Came across this paper earlier today for a new amplicon sequence clustering software:
Seems like an interesting, slightly different approach to clustering than previous software has taken. My thoughts based on a quick test with some data from a project I’m working on:
- It works.
- Its extremely fast. 10-15 mins to cluster ~500,000 uniques. Mothur actually fails to cluster this dataset at all (only gets to unique or 0.01, per my recollection), so that is a plus as well.
- Its trivial to integrate with mothur, the output is similar enough to a list file to be be converted with 15 seconds of effort.
- It produces a lot of OTUs with the default -d 1 parameter as compared to a typical 97% cutoff. This can be adjusted, though.

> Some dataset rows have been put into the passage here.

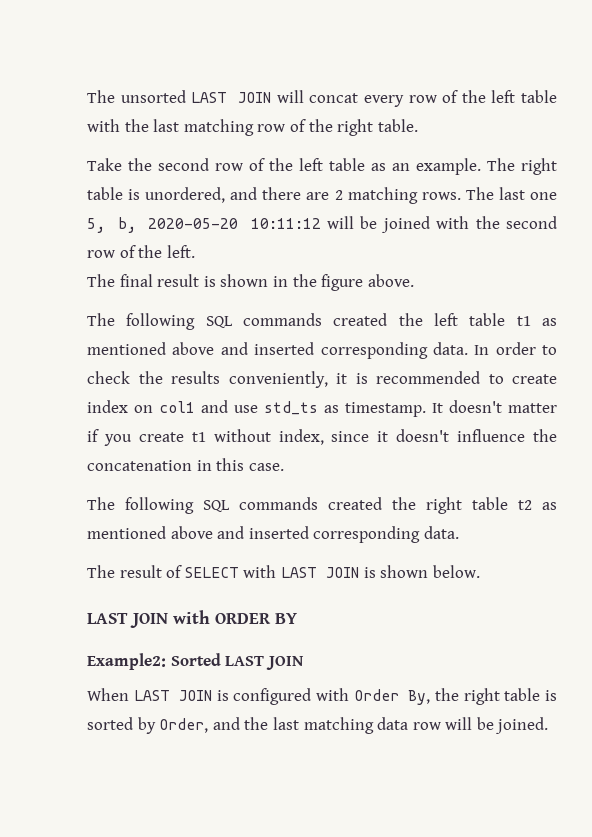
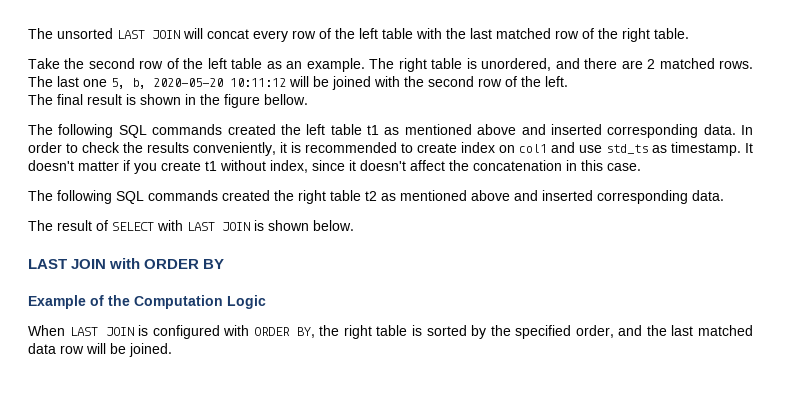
[183,119,254,136] matching -> [496,28,551,39] matched
[347,187,418,204] matching -> [659,58,715,69] matched
[367,274,414,287] above. -> [264,94,308,105] bellow.
[457,429,526,442] influence -> [410,160,445,171] affect
[87,653,304,670] Example2: Sorted LAST JOIN -> [28,295,266,309] Example of the Computation Logic
[353,689,431,705] Order By, -> [253,327,315,338] ORDER BY,
[159,718,209,733] Order, -> [490,325,614,339] the specified order,
[303,717,374,734] matching -> [697,325,753,336] matched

Curious what others think on their methodology, or other comments on the paper/software.
My recollection is that it is essentially a nearest neighbor algorithm, which can be problematic as it will likely chain together OTUs…
Makes sense. The software performed pretty well on a small mock community (59 organisms), but I can see how chains might be formed in a natural community that might have 10,000+ species. It wasnt compared to mothur though, which I expect wouldn’t have much trouble on such a simple sample either. It would be interesting if someone was able to create a mock community with a large number of species (500? 1000?) and test various clustering algorithms. Im not aware of anyone who’s done that.

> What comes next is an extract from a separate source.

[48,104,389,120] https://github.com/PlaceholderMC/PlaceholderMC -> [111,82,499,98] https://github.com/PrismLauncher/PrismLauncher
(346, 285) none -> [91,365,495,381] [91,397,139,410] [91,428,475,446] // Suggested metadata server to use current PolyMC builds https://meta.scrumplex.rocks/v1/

The authors acknowledged this problem in the paper and here: https://github.com/torognes/swarm#refine_OTUs. Not sure how much their method can mitigate the problem though, I wasnt able to test their script.
Thanks for mentioning Swarm!
Swarm is a two-step clustering method. Patrick Schloss is right, the first step is a nearest neighbor algorithm (i.e. single linkage clustering). For short or slow evolving amplicons there is indeed a risk of chaining together OTUs. That’s why swarm uses by default a small d value (the maximum number of allowed differences between two amplicons) to minimize that risk. On the natural (and very large) communities I’ve been working with, that chaining problem impacted a limited number of OTUs. Nevertheless, we developed a second step algorithm that finds and breaks all chains. It works very well, and allows swarm to conserve a high precision on a wide range of d values, but we are still experimenting to find the fastest way to do it. That’s why that second step is currently performed by an external python script. Once the algorithm will be stabilized, we will rewrite it in C++ and embed it into swarm.

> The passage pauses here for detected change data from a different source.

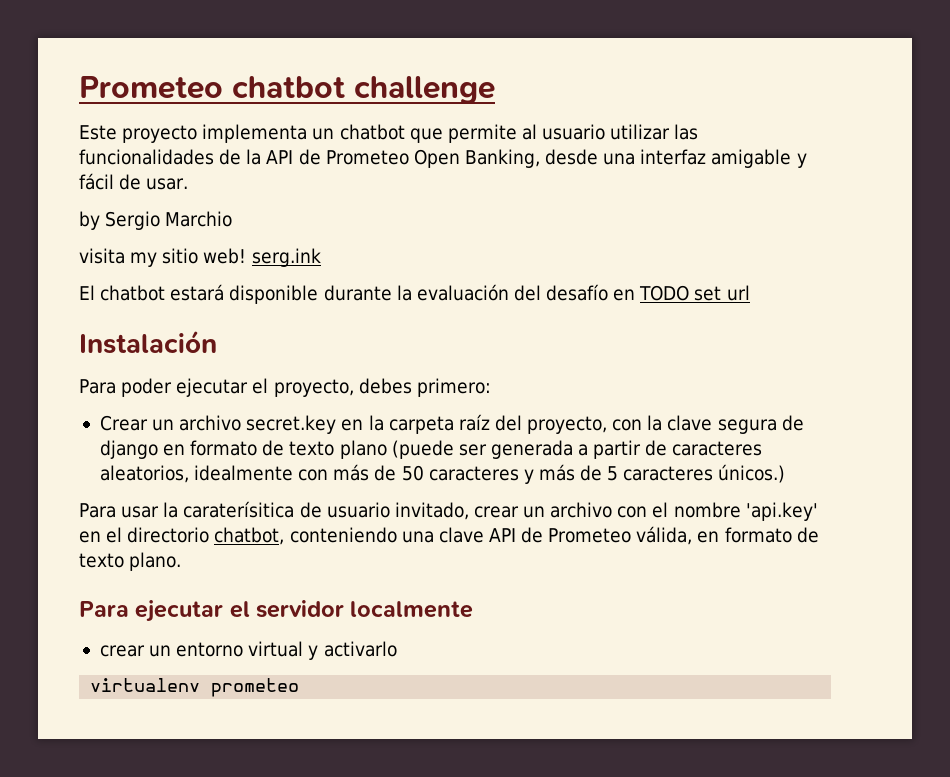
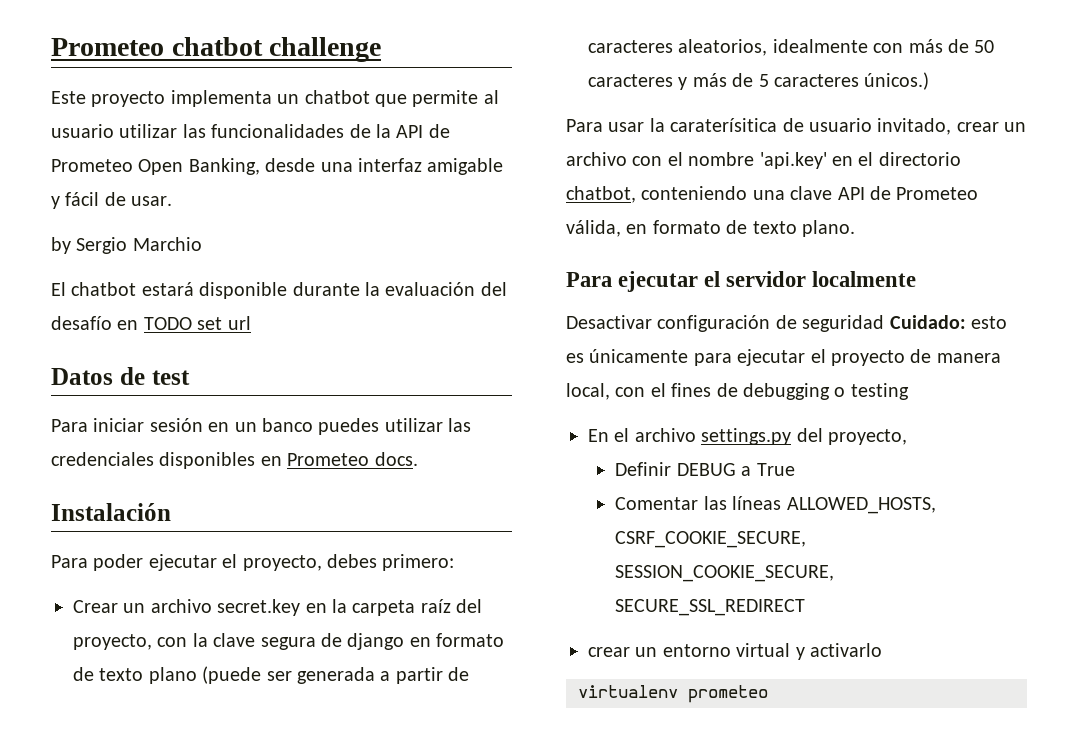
[79,248,321,267] // visita my sitio web! serg.ink -> (202, 244) none
(750, 293) none -> [51,367,190,385] [51,418,472,435] [51,452,418,469] // Datos de test // Para iniciar sesión en un banco puedes utilizar las credenciales disponibles en Prometeo docs.
(474, 609) none -> [566,315,1007,332] [566,349,1001,366] [566,383,909,400] [588,428,907,445] [615,462,795,476] [615,496,936,514] [615,531,807,548] [615,565,835,582] [615,599,806,616] // Desactivar configuración de seguridad Cuidado: esto es únicamente para ejecutar el proyecto de manera local, con el fines de debugging o testing // En el archivo settings.py del proyecto, // Definir DEBUG a True // Comentar las líneas ALLOWED_HOSTS, CSRF_COOKIE_SECURE, SESSION_COOKIE_SECURE, SECURE_SSL_REDIRECT

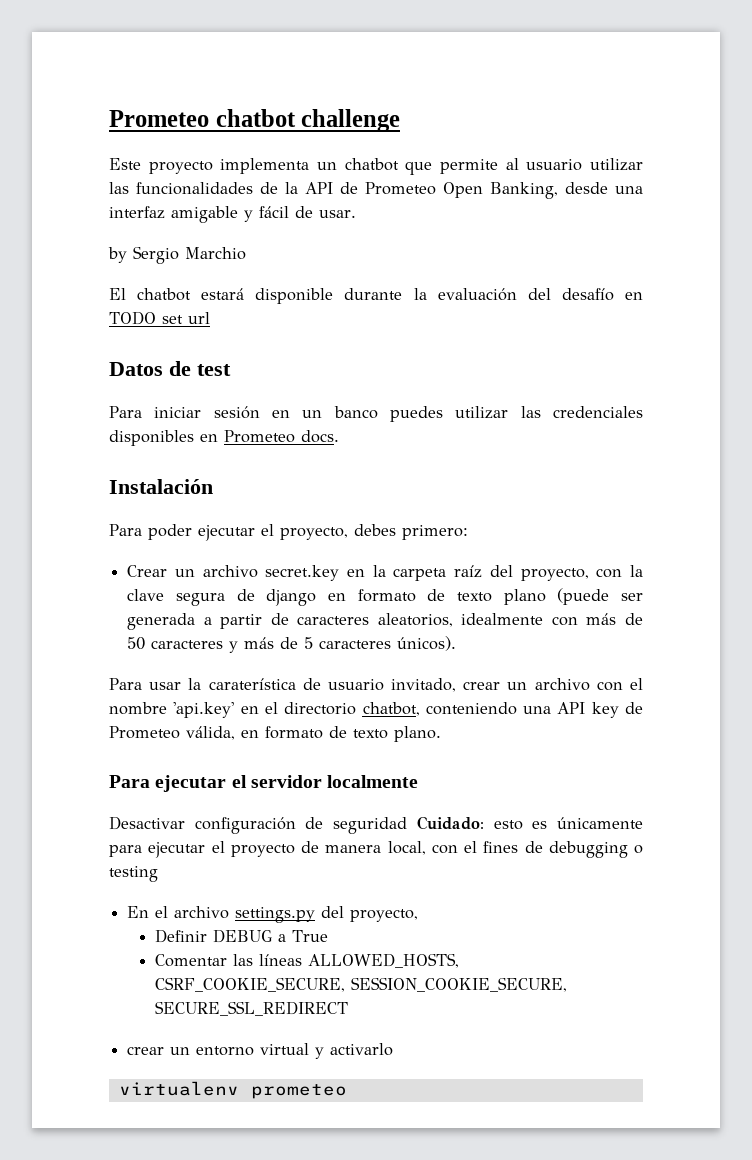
[864,72,930,90] únicos.) -> [397,636,457,651] únicos).
[670,118,778,132] caraterísitica -> [208,678,296,690] caraterística
[790,186,865,200] clave API -> [557,702,619,718] API key

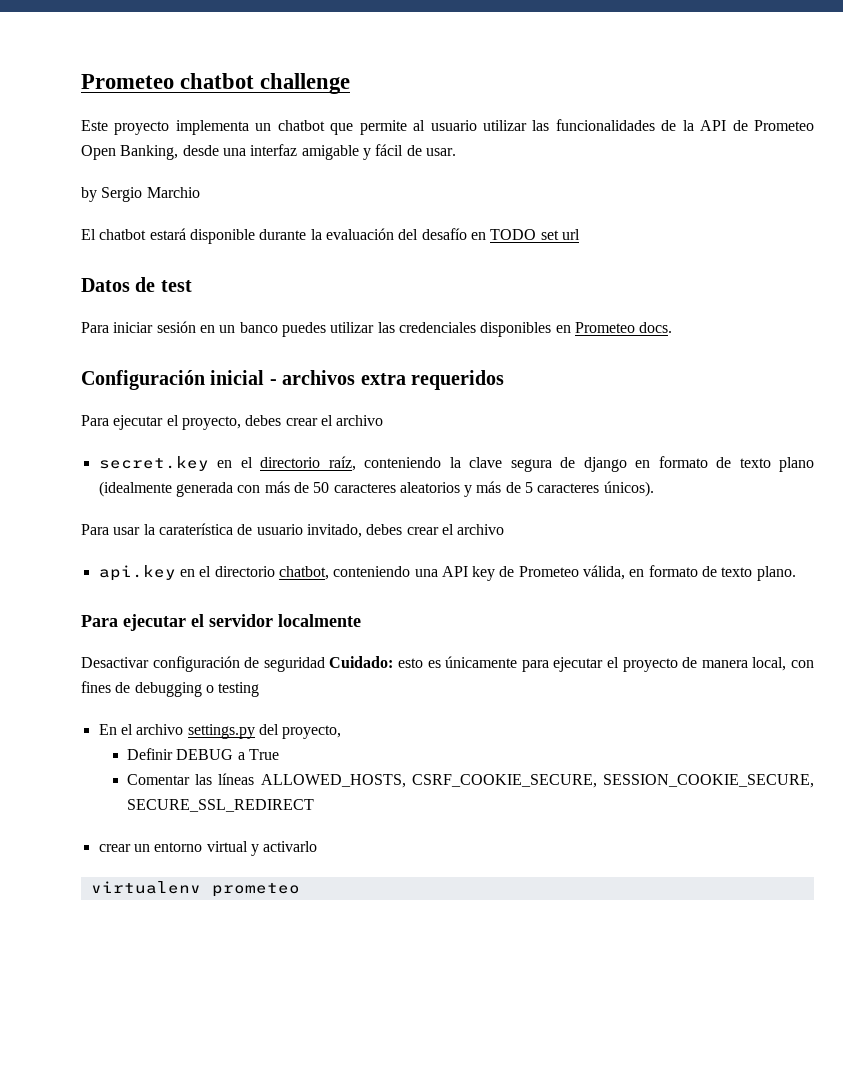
[109,479,213,494] [109,524,192,540] Instalación // Para poder -> [81,370,504,390] [81,415,109,426] Configuración inicial - archivos extra requeridos // Para
[402,525,468,540] [127,565,623,581] primero: // Crear un archivo secret.key en la carpeta raíz del proyecto, con -> [285,415,384,426] [98,456,442,471] crear el archivo // secret.key en el directorio raíz, conteniendo
[557,588,643,605] [127,613,544,630] (puede ser generada a partir de caracteres aleatorios, idealmente -> [98,481,233,497] (idealmente generada
(224, 644) none -> [399,482,460,493] aleatorios
[463,678,643,691] [109,702,235,718] crear un archivo con el nombre 'api.key' -> [366,524,505,535] [98,565,176,581] debes crear el archivo // api.key
[464,841,477,853] el -> (815, 664) none

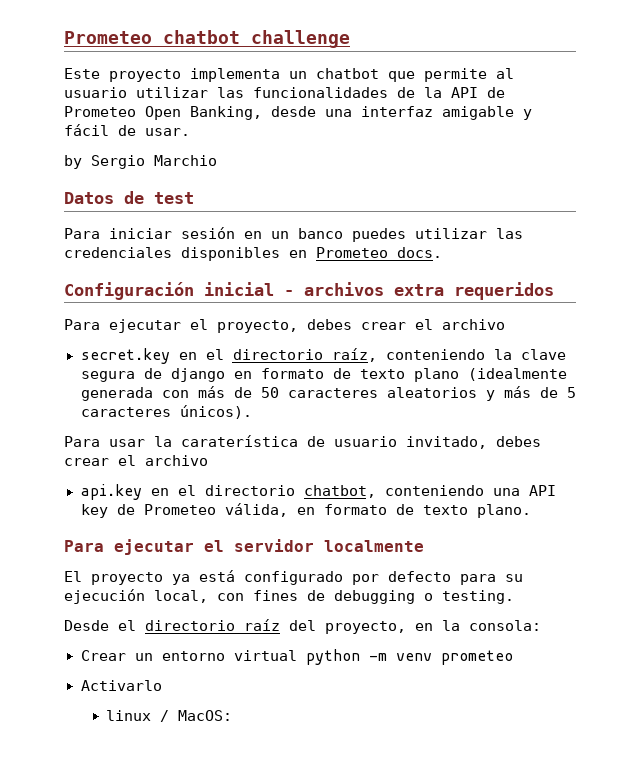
[81,228,580,244] // El chatbot estará disponible durante la evaluación del desafío en TODO set url -> (217, 160) none
[81,656,748,672] Desactivar configuración de seguridad Cuidado: esto es únicamente para ejecutar el proyecto de manera -> [64,570,523,585] [64,589,145,604] El proyecto ya está configurado por defecto para su ejecución
[218,682,260,697] [98,724,342,739] [127,748,279,760] [127,773,814,788] [127,799,315,812] [98,841,318,856] [90,881,300,897] testing // En el archivo settings.py del proyecto, // Definir DEBUG a True // Comentar las líneas ALLOWED_HOSTS, CSRF_COOKIE_SECURE, SESSION_COOKIE_SECURE, SECURE_SSL_REDIRECT // crear un entorno virtual y activarlo // virtualenv prometeo -> [442,590,514,604] [64,619,541,634] [80,649,513,665] [80,680,162,691] [106,710,233,722] testing. // Desde el directorio raíz del proyecto, en la consola: // Crear un entorno virtual python -m venv prometeo // Activarlo // linux / MacOS:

Adam, you mentioned that you were not able to test the python script. Could you please explain why? Was it incompatible with your python set up? I’ll be very interested to know.
My sequences are named Samplename_sequencenumber, and I think the script is expecting Sequencename_sequencecount, so its failing when trying to interpret a sequence name like SampleA_1C2 (my sequence numbers are in hex) – it wants 1C2 to be an int, when its not. The more important problem being that there arent any abundance counts in the name at all.
Its not really a bug in your script, I just need write to something to rename my sequences using the actual counts from mothur’s count file if I want to test it. It would be great if swarm or its companion scripts could just read mothur’s count file (http://www.mothur.org/wiki/Count_File), since renaming the sequences will break things later on in mothur unless they get renamed back to their original names.
https://github.com/torognes/swarm#version-126 as of now swarms puts out mothur format list file.
I.m not quite sure how to make a working shared file out of it, because it will be created from dereplicated sequences so just combining it with gorup file shouln’t produce correct abundance information, seems like building some your own count file should be needed first.
Has anybody made it through with swarm->list file->shared file. I’d be interested in trying out swarm made otus in mothur downstream.
If anybody has some clues how to get shared file from swarm created list file I’d really appreciate them sharing.